Examples

How to run

To run the examples, save them as Python files (e.g. workflow.py) and run them using:

beprepared run workflow.py

You will almost always use a Load node to import images and a Save node to write out the cleaned data set. What comes in between can be simple or complex.

When you invoke a Human* node like HumanFilter or HumanTag, beprepared will launch a web-based interface on port 8989. If there are un-filtered or un-tagged images, you will be prompted to go to the web interface and perform filtering.

By convention, Save will place output images in the output/ directory. For each image, there will be a companion .txt file containing that image's caption. There will also be a .json file which contains all of the image's metadata. Finally, there is an index.html which allows you to view the images and their metadata in a web browser.

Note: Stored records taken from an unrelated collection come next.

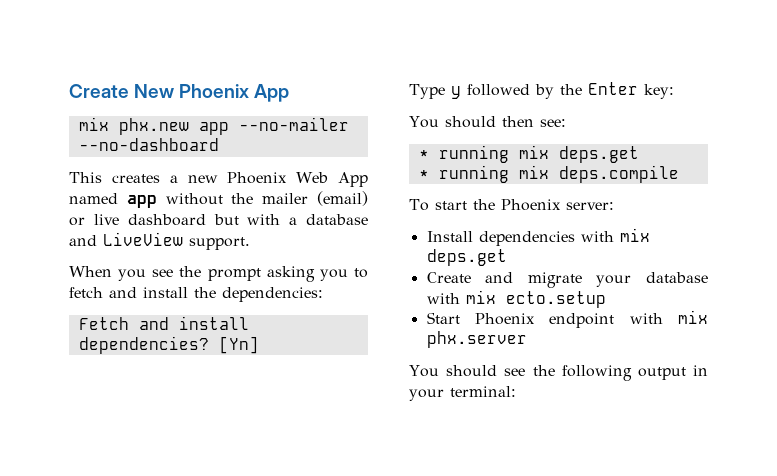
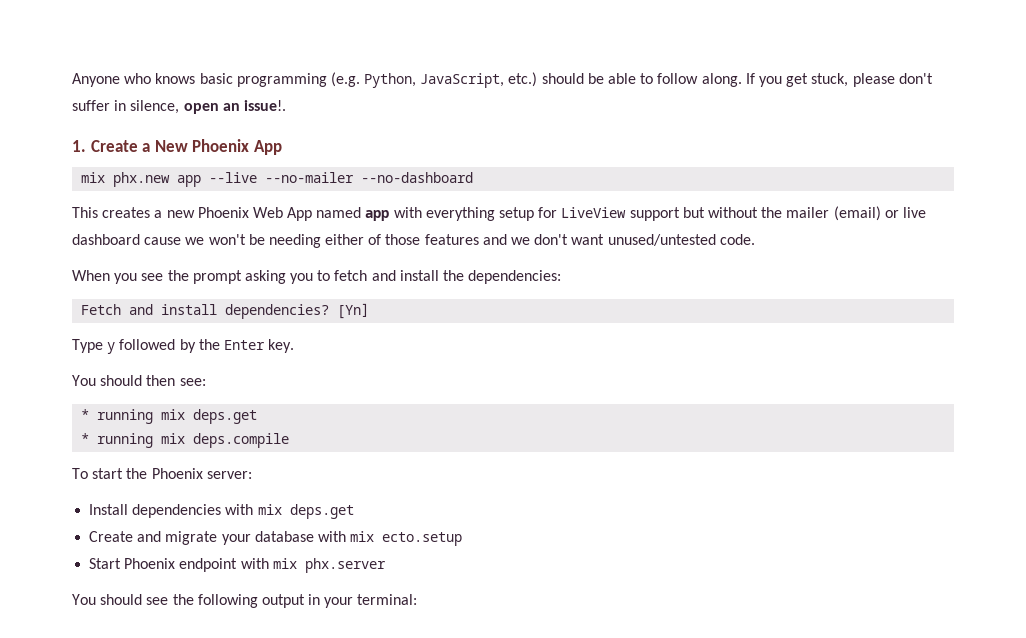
- Create New Phoenix App
+ Anyone who knows basic programming (e.g. Python, JavaScript, etc.) should be able to follow along. If you get stuck, please don't suffer in silence, open an issue!.
+ 1. Create a New Phoenix App
- mix phx.new app --no-mailer --no-dashboard
+ mix phx.new app --live --no-mailer --no-dashboard
- This creates a new Phoenix Web App named app without the mailer (email) or live dashboard but with a database and LiveView support.
+ This creates a new Phoenix Web App named app with everything setup for LiveView support but without the mailer (email) or live dashboard cause we won't be needing either of those features and we don't want unused/untested code.
- Type y followed by the Enter key:
+ Type y followed by the Enter key.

Captioning with a trigger word

This is a simple example of how to use beprepared to caption images based on a trigger word.

(
    Load("/path/to/photos_of_me") 
    >> FilterBySize(min_edge=512)   
    >> ConvertFormat("JPEG")
    >> Dedupe
    >> SetCaption("ohwx person")
    >> Save
)

Auto-captioning using JoyCaption

(
    Load("/path/to/photos_of_me")
    >> FilterBySize(min_edge=512)
    >> ConvertFormat("JPEG")
    >> JoyCaptionAlphaOne
    >> Save
)

Fuzzy deduplication

This example shows how to use FuzzyDedupe to remove duplicate images based on CLIP embeddings.

(
    Load("/path/to/photos_of_me")
    >> ClipEmbed
    >> FuzzyDedupe
    >> Save
)

Filtering based on Aesthetic Score

This example shows how to use select the best 100 albums based on their aesthetic score.

(
    Load("/path/to/photos_of_me")
    >> AestheticScore
    >> Sorted(lambda image: image.aesthetic_score.value, reverse=True)
    >> Take(100)
    >> Save
)

Filtering out NSFW content

This example shows how to filter NSFW content using NudeNet

(
    Load("/path/to/images")
    >> NudeNet
    >> Filter(lambda image: not image.has_nudity)
    >> Save
)

Filter images manually then caption with GPT4o

To run this example, you will need to set OPENAI_API_KEY in your environment.

(
    Load("/path/to/photos_of_me")
    >> FilterBySize(min_edge=512)
    >> ConvertFormat("JPEG")
    >> HumanFilter
    >> GPT4oCaption
    >> Save
)

Manually tag images

(
    Load("/path/to/photos_of_dogs")
    >> FilterBySize(min_edge=512)
    >> ConvertFormat("JPEG")
    >> HumanFilter
    >> HumanTag(tags=["labrador", "golden retriever", "poodle"])
    >> Apply(lambda image: image.caption.value = ', '.join(['dog'] + image.tags.value))
    >> Save
)

Captioning a mix of SFW and NSFW content using various VLMs

Some VLMs are more NSFW-friendly than others. This workflow shows how to split the workflow and use different caption strategies for NSFW content.

all = (
    Load("/path/to/images")
    >> FilterBySize(min_edge=512)
    >> ConvertFormat("JPEG")
    >> NudeNet
)

with_nudity    = all >> Filter(lambda image: image.has_nudity) >> JoyCaptionAlphaOne
without_nudity = all >> Filter(lambda image: not image.has_nudity) >> GPT4oCaption

Concat(with_nudity, without_nudity) >> Save

Captioning using multiple VLMs

This workflow shows how to use multiple VLMs to caption an image, and then combine the results into a single caption using LLMCaptionTransform.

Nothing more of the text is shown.